[TASK TO CARRY OUT]: A line belongs in the answer only if it contains the word "title"; copy every such line from the listing below.

━━ INPUT FOR THIS TASK ━━

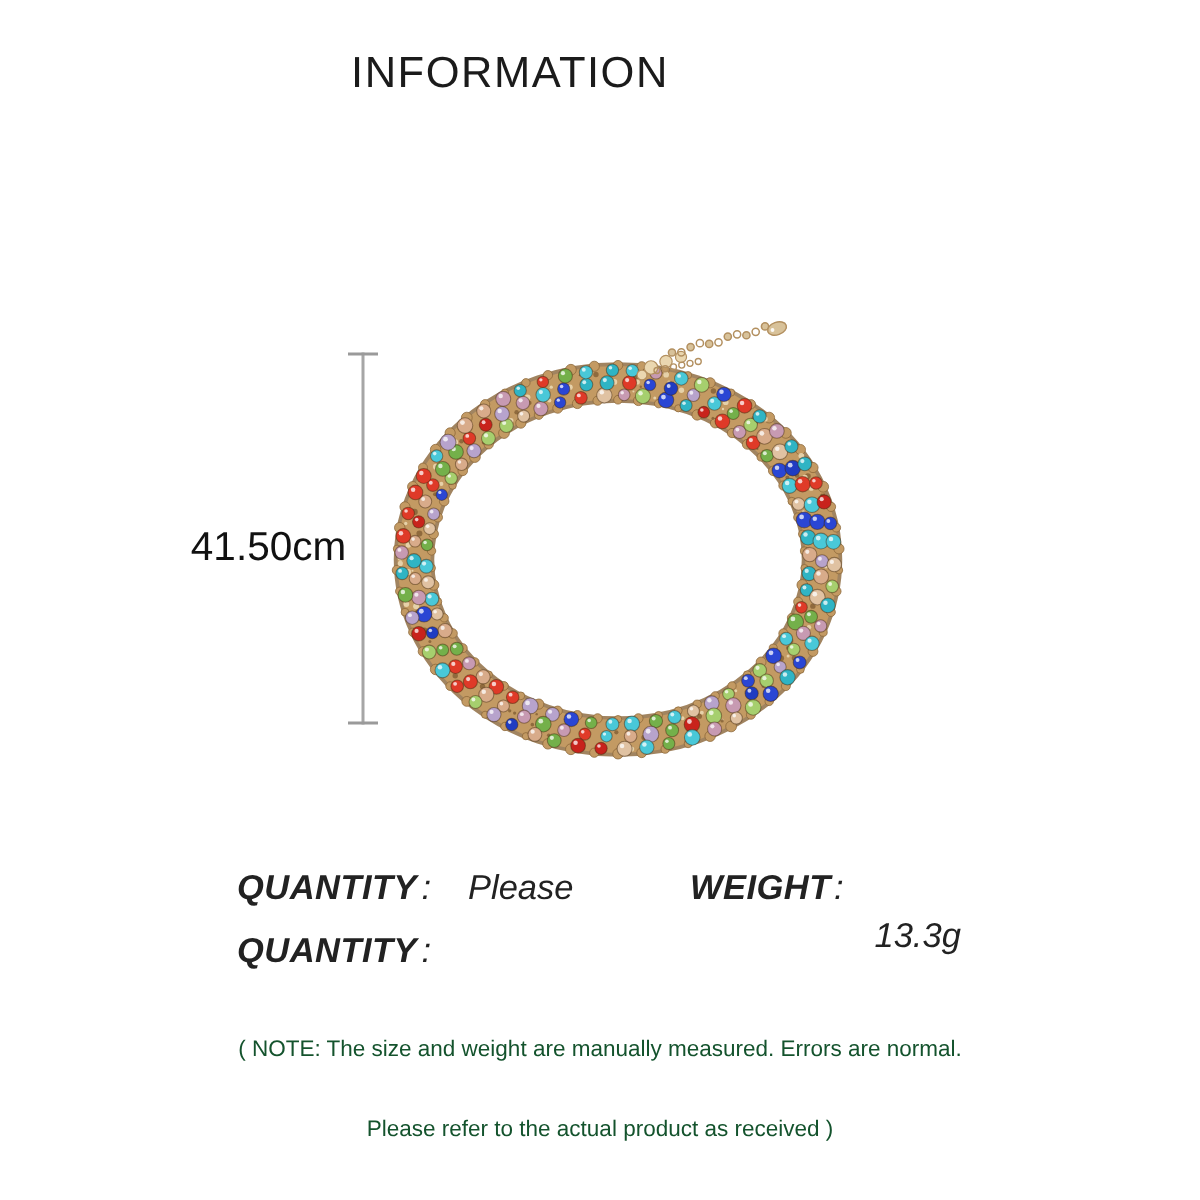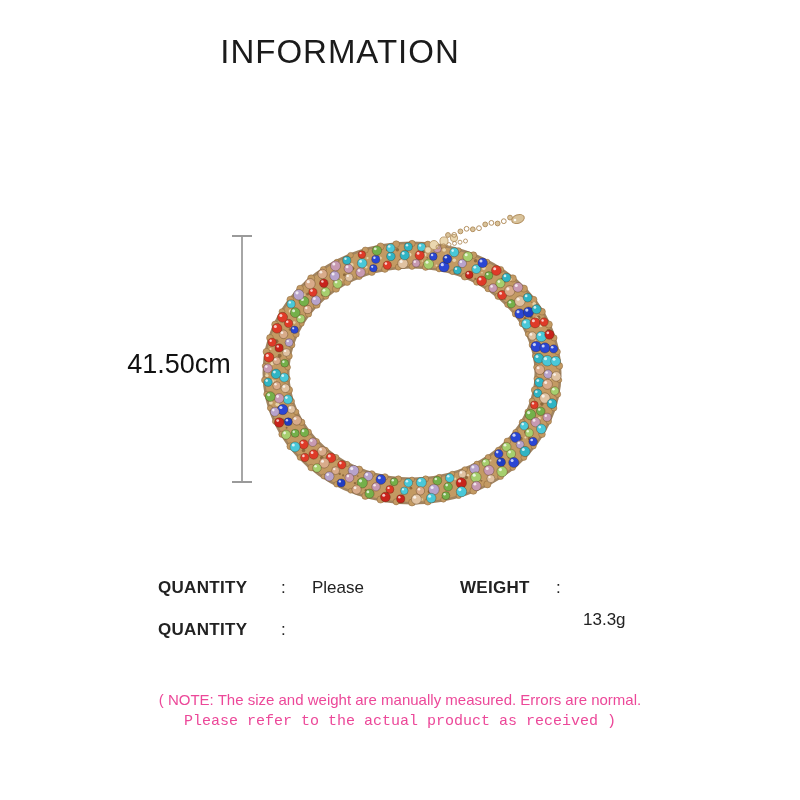--- a/index.html
+++ b/index.html
@@ -1,44 +1,44 @@
 <!DOCTYPE html>
 <html><head>
 <meta charset="utf-8">
 <style>
   html,body{margin:0;padding:0;background:#fff;}
   .page{position:relative;width:800px;height:800px;background:#fff;overflow:hidden;
         font-family:"Liberation Sans",sans-serif;color:#1f1f1f;}
   .title{position:absolute;top:33px;left:0;width:680px;margin:0;text-align:center;
-         font-size:33px;font-weight:500;letter-spacing:1px;color:#1b1b1b;}
+         font-size:29px;font-weight:500;letter-spacing:1px;color:#1b1b1b;}
   
   .measure-line{position:absolute;left:241px;top:235px;width:2px;height:248px;background:#a6a6a6;}
   .measure-cap{position:absolute;left:-9px;width:20px;height:2px;background:#9a9a9a;}
   .measure-cap.top{top:0;}
   .measure-cap.bottom{bottom:0;}
   .measure-label{position:absolute;left:124px;top:349px;width:110px;text-align:center;
                  font-size:27px;color:#111;}
   
   .necklace{position:absolute;left:252px;top:185px;width:320px;height:330px;}
   
-  .spec{position:absolute;font-size:17px;color:#222;white-space:nowrap;}
+  .spec{position:absolute;font-size:23px;color:#222;white-space:nowrap;font-style:italic;}
   .spec.bold{font-weight:bold;letter-spacing:.3px;}
   .q-label{left:158px;top:578px;}
   .q-colon{left:281px;top:578px;}
   .q-value{left:312px;top:578px;}
   .w-label{left:460px;top:578px;}
   .w-colon{left:556px;top:578px;}
   .w-value{left:583px;top:610px;}
   .m-label{left:158px;top:620px;}
   .m-colon{left:281px;top:620px;}
   .m-value{left:312px;top:620px;}
   
-  .note-line{position:absolute;left:0;width:800px;text-align:center;font-size:15px;color:#ec4899;}
+  .note-line{position:absolute;left:0;width:800px;text-align:center;font-size:15px;color:#14532d;}
   .note-line.l1{top:691px;}
-  .note-line.l2{top:713px;font-family:Liberation Mono, monospace;}
+  .note-line.l2{top:744px;}
 </style>
 </head>
 <body>
 
 <div class="page">
 
   <h1 class="title">INFORMATION</h1>
 
   <div class="measure-label">41.50cm</div>
   <div class="measure-line">

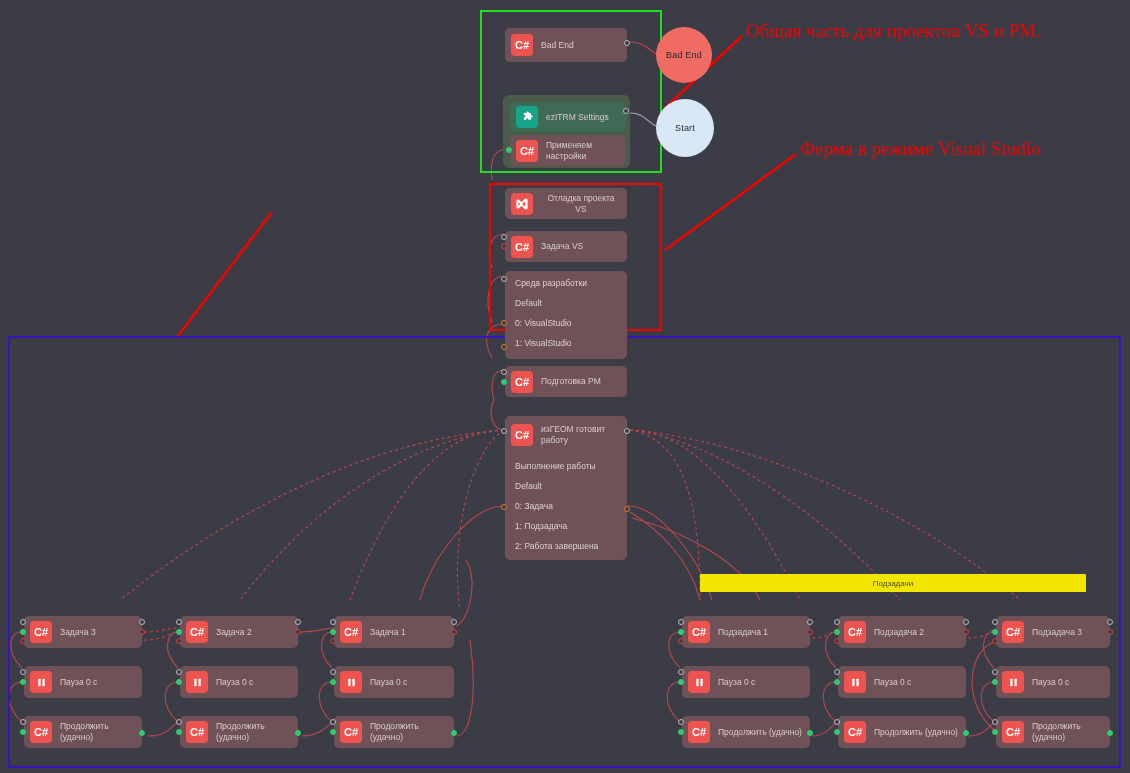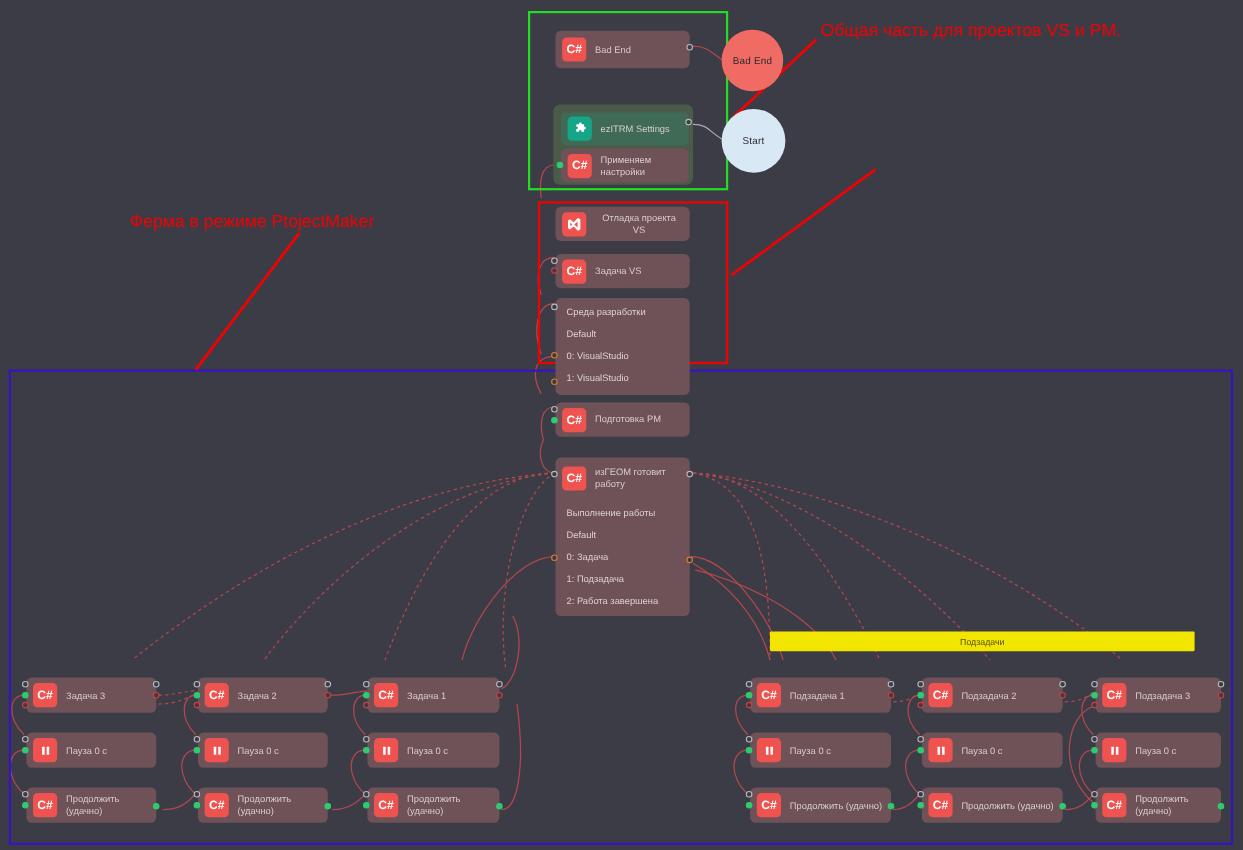--- a/index.html
+++ b/index.html
@@ -17,22 +17,22 @@
   
   #wires { position: absolute; left:0; top:0; width:1130px; height:773px; pointer-events:none; }
 
   
   .region { position: absolute; border-style: solid; pointer-events:none; }
 
   
   .annot {
     position: absolute;
     color: #f40000;
-    font-size: 16px;
-    font-family: Liberation Sans, sans-serif;
+    font-size: 19px;
+    font-family: Liberation Serif, serif;
     white-space: nowrap;
   }
 
   
   .circ {
     position: absolute;
     border-radius: 50%;
     display: flex; align-items: center; justify-content: center;
     color: #2b2b33;
     font-size: 9px;
@@ -177,21 +177,21 @@
   <div class="region" style="left:489px;top:183px;width:173px;height:148px;border:2px solid #f40000;"></div>
   <div class="region" style="left:8px;top:336px;width:1113px;height:432px;border:2px solid #3813c2;"></div>
 
   <svg style="position:absolute;left:0;top:0;width:1130px;height:773px;pointer-events:none;">
     <line x1="742" y1="36" x2="665" y2="108" stroke="#f40000" stroke-width="2.5"></line>
     <line x1="796" y1="154" x2="665" y2="250" stroke="#f40000" stroke-width="2.5"></line>
     <line x1="272" y1="212" x2="178" y2="336" stroke="#f40000" stroke-width="2.5"></line>
   </svg>
 
   <div class="annot" style="left:746px;top:20px;">Общая часть для проектов VS и PM.</div>
-  <div class="annot" style="left:118px;top:193px;">Ферма в режиме PtojectMaker</div>
+  <div class="annot" style="left:800px;top:138px;">Ферма в режиме Visual Studio</div>
 
   <div class="circ" style="left:656px;top:27px;width:56px;height:56px;background:#ef6b63;">
     <span>Bad End</span>
   </div>
   <div class="circ" style="left:656px;top:99px;width:58px;height:58px;background:#d8e8f4;">
     <span>Start</span>
   </div>
 
   <div class="node" style="left:505px;top:28px;width:122px;height:34px;">
     <div class="node-hdr" style="height:34px;">

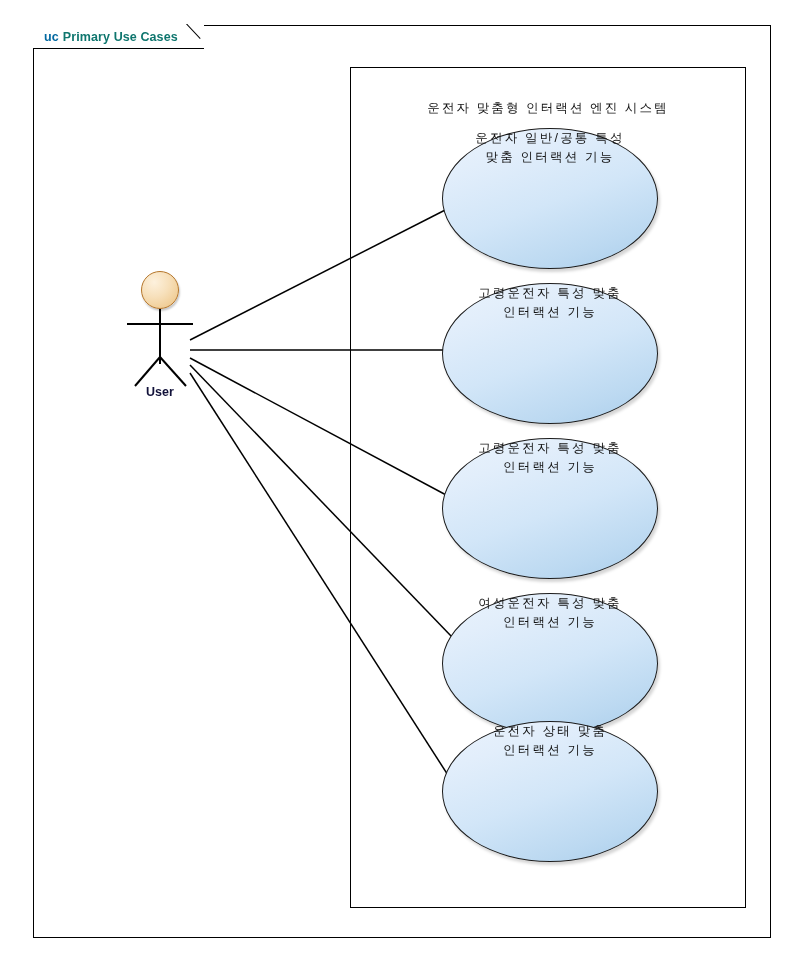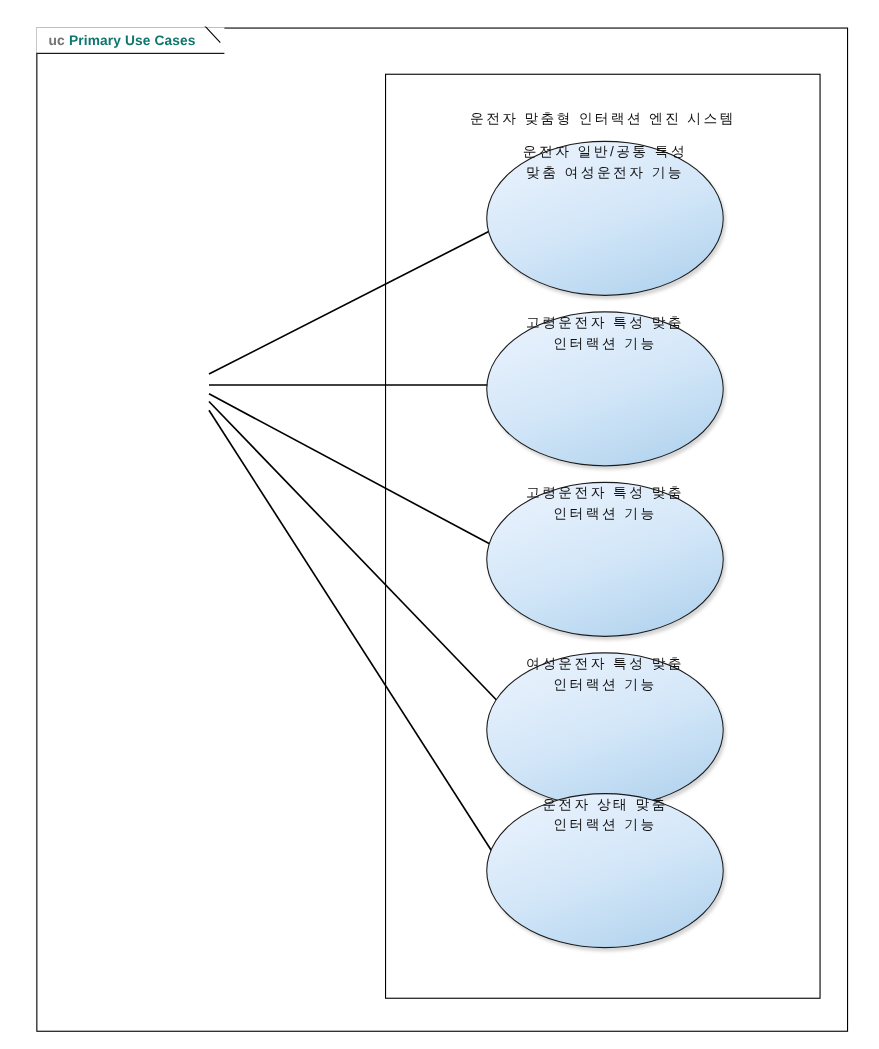--- a/index.html
+++ b/index.html
@@ -61,21 +61,21 @@
     position: absolute;
     left: -9px;
     top: 1px;
     width: 36px;
     height: 1px;
     background: #000000;
     transform: rotate(47deg);
     transform-origin: center;
   }
   .tab-kind {
-    color: #737373;
+    color: #0369a1;
     margin-right: 4px;
   }
   .tab-name {
     color: #0f766e;
   }
 
   
   .system-boundary {
     position: absolute;
     left: 350px;
@@ -184,24 +184,34 @@
   </div>
 
   <svg class="links-layer" viewBox="0 0 799 954" width="799" height="954" xmlns="http://www.w3.org/2000/svg">
     <line x1="190" y1="340" x2="455" y2="205" stroke="#000000" stroke-width="1.5"></line>
     <line x1="190" y1="350" x2="452" y2="350" stroke="#000000" stroke-width="1.5"></line>
     <line x1="190" y1="358" x2="448" y2="496" stroke="#000000" stroke-width="1.5"></line>
     <line x1="190" y1="365" x2="452" y2="637" stroke="#000000" stroke-width="1.5"></line>
     <line x1="190" y1="373" x2="462" y2="797" stroke="#000000" stroke-width="1.5"></line>
   </svg>
 
+  <div class="actor">
+    <div class="actor-head"></div>
+    <svg width="165" height="120" viewBox="0 0 165 120" style="position:absolute;left:0;top:0;">
+      <line x1="52" y1="41" x2="52" y2="96" stroke="#000000" stroke-width="2"></line>
+      <line x1="19" y1="56" x2="85" y2="56" stroke="#000000" stroke-width="2"></line>
+      <line x1="52" y1="89" x2="27" y2="118" stroke="#000000" stroke-width="2"></line>
+      <line x1="52" y1="89" x2="78" y2="118" stroke="#000000" stroke-width="2"></line>
+    </svg>
+    <div class="actor-label">User</div>
+  </div>
 
   <div class="usecase" style="left:442px; top:128px;">
     <div class="uc-line">운전자 일반/공통 특성</div>
-    <div class="uc-line">맞춤 여성운전자 기능</div>
+    <div class="uc-line">맞춤 인터랙션 기능</div>
   </div>
 
   <div class="usecase" style="left:442px; top:283px;">
     <div class="uc-line">고령운전자 특성 맞춤</div>
     <div class="uc-line">인터랙션 기능</div>
   </div>
 
   <div class="usecase" style="left:442px; top:438px;">
     <div class="uc-line">고령운전자 특성 맞춤</div>
     <div class="uc-line">인터랙션 기능</div>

━━━

[EXERCISE OUTPUT]:
   .title{position:absolute;top:33px;left:0;width:680px;margin:0;text-align:center;
   <h1 class="title">INFORMATION</h1>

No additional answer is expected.